Dat de man over de vrouw heerst, is meer dan een loutere constatering. Zo wordt Gen 3:16b wel opgevat in het klassieke huwelijksformulier maar Plomp wijst er terecht op dat daarmee geen recht wordt gedaan aan het feit dat deze woorden het karakter van een vloek hebben. Echter, Plomp zelf verdisconteert niet dat er kennelijk al vóór de zondeval gehoorzaamheid van de vrouw aan de man wordt gevraagd. Het nieuwe aan de situatie na de zondeval is niet dat de man gezag heeft over de vrouw maar dat hij dat gezag meer dan eens zal misbruiken en op een wijze uitoefent die niet past bij Gods goede scheppingsbedoelingen.

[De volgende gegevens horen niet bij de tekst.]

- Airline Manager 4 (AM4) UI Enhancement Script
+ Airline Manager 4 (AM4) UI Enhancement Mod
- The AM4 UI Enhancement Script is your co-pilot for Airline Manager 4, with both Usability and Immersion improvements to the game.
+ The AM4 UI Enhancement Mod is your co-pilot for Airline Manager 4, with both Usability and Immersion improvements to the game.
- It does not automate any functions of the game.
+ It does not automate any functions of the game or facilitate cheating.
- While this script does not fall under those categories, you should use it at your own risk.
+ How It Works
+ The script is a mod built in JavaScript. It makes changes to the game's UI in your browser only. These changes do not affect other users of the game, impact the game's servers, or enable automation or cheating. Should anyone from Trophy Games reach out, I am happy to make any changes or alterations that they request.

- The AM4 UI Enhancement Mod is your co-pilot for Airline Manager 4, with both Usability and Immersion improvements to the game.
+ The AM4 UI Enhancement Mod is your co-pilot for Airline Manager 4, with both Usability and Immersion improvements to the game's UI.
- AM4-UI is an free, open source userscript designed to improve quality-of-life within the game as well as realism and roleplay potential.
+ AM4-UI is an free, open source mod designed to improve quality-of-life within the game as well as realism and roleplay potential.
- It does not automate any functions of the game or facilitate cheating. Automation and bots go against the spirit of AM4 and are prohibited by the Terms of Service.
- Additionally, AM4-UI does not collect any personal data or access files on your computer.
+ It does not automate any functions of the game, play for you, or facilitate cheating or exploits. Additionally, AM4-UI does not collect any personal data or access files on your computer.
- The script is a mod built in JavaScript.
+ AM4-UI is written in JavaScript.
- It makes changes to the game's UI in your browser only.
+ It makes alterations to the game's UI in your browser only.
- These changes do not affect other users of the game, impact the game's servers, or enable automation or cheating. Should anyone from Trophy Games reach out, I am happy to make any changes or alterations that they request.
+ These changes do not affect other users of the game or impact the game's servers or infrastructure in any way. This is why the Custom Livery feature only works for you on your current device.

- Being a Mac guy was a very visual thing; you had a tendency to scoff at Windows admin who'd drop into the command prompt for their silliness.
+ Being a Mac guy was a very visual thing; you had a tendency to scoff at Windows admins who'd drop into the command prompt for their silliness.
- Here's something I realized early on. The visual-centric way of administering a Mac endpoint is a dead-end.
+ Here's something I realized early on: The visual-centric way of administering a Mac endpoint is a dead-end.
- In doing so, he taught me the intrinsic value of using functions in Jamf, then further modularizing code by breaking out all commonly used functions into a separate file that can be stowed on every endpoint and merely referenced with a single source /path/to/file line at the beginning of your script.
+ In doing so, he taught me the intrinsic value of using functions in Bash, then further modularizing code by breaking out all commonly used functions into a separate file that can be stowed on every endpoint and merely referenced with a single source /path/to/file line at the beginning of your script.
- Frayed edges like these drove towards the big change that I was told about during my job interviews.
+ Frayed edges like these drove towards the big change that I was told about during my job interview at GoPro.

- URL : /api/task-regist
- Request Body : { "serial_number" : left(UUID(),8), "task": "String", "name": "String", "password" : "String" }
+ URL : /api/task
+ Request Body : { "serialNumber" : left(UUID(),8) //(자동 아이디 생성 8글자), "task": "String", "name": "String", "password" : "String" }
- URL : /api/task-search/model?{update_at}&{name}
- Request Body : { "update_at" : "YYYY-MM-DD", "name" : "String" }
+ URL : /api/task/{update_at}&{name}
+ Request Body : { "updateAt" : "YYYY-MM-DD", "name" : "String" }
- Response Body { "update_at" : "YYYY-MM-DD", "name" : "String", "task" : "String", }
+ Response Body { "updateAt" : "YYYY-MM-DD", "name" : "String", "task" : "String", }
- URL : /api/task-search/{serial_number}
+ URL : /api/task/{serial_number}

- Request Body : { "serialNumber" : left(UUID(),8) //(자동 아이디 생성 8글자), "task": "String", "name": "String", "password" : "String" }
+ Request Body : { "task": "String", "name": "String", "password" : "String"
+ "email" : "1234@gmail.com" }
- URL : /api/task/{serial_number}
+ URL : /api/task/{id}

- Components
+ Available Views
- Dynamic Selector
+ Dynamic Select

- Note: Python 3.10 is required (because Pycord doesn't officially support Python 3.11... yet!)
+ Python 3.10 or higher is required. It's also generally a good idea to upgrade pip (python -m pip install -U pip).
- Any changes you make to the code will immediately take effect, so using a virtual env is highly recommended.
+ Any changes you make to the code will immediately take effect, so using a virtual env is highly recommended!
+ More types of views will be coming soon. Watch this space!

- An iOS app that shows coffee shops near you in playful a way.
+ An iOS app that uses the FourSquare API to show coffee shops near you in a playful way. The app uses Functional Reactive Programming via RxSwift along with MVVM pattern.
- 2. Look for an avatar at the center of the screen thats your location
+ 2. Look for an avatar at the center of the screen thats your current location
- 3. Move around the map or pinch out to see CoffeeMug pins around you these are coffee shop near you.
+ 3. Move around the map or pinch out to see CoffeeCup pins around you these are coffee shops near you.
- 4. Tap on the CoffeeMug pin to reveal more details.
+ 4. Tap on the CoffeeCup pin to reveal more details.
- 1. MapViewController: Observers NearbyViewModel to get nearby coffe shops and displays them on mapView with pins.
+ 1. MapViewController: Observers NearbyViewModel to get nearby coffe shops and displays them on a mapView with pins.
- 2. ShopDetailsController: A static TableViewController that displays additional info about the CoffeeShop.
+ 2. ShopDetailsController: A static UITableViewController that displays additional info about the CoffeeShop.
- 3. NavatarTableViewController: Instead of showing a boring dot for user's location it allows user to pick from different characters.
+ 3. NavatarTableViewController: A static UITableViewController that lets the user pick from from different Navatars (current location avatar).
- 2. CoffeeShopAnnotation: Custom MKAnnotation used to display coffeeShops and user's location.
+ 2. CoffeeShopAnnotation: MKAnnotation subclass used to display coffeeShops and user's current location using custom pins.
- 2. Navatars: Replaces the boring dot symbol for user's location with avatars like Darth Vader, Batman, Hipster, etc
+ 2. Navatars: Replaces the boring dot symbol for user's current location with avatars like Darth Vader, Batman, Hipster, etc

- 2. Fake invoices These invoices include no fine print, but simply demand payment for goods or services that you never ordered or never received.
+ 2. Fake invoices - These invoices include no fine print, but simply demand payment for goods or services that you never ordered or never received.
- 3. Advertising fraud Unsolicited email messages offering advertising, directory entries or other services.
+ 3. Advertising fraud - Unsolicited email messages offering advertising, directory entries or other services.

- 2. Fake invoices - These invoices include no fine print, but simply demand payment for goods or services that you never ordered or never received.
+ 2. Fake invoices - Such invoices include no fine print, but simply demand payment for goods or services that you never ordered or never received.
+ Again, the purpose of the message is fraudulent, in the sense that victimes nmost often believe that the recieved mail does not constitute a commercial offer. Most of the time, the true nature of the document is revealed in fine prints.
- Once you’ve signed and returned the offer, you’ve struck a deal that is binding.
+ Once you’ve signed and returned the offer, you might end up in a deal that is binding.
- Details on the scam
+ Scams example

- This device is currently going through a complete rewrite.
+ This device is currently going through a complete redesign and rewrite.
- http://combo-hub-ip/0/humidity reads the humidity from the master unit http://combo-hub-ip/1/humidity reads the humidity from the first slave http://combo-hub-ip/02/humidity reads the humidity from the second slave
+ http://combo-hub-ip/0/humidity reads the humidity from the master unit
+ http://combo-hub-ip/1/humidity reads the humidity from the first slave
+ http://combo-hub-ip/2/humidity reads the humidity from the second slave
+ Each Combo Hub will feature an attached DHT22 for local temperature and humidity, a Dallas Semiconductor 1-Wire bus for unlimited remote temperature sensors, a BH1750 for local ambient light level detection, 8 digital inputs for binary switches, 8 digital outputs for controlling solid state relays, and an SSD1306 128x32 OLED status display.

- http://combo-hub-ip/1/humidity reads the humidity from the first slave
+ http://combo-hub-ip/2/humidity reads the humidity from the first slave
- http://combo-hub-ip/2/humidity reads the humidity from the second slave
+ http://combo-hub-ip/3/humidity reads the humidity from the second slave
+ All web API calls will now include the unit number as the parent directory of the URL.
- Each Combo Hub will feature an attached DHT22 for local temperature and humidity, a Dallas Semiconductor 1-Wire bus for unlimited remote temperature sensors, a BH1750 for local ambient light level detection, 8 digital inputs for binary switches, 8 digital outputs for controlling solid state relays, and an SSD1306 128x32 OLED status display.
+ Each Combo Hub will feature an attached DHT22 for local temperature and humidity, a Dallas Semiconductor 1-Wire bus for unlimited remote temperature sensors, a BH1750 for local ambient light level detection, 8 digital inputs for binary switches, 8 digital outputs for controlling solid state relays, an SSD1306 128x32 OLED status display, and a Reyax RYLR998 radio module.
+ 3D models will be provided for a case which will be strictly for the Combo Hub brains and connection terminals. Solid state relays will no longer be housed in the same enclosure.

Echter, als Plomp het uitoefenen van gezag door de man en het feit dat de eerste roeping van de vrouw is om moeder te zijn, als gevolgen van de zondeval ziet, heeft hij de Schrift niet aan zijn kant. In het vervolg van het Oude Testament – ik denk slechts aan de aartsvadersgeschiedenissen – zien we telkens weer dat de man de eindverantwoordelijkheid heeft als het gaat om het nemen van beslis-singen. Zijn vrouw kan hem daartoe wel aansporen of daarin raad geven.

*

Het priesterschap

In het Oude Testament is het priesterschap – en daarmee het brengen van offers, het opleggen van de zegen en het geven van onderwijs in de wet – voorbehouden aan het geslacht van Aäron, een geslacht dat tot de stam van Levi behoort. Volgens Plomp heeft het feit dat alleen mannen priesters mogen zijn niet met de scheppingsorde en de bijzondere taak van de man te maken maar met reinheid en heiligheid. Hij meent dat de reden dat vrouwen van het priesterschap worden uitgesloten gelegen is in het feit dat zij tijdens de menstruatie onrein zijn.

Dit verband wordt in het Oude Testament nergens zo gelegd. Zeker is dat reinheid een voorwaarde is om een priesterlijke taak te kunnen vervullen of priesterlijke voorrechten te genieten. Echter, Plomp geeft zelf aan dat dit een reden was dat een man – al was het maar voor een tijd – van priesterlijke taken en voorrechten werd uitgesloten.

Voordat de mozaïsche wetgeving met zijn reinheids- en spijswetten van kracht werd, werden de priesterlijke taken door de man als hoofd van het gezin of de familie uitgeoefend. Met de mozaïsche wetgeving werden de priesterlijke taken aan de stam van Levi toevertrouwd. Binnen Israël is het onderscheid tussen de stammen fundamenteel. Dat onderscheid werd door de mannen of zonen bepaald. Daarom mocht vrouwen die geen broers hadden, alleen binnen hun eigen stam huwen.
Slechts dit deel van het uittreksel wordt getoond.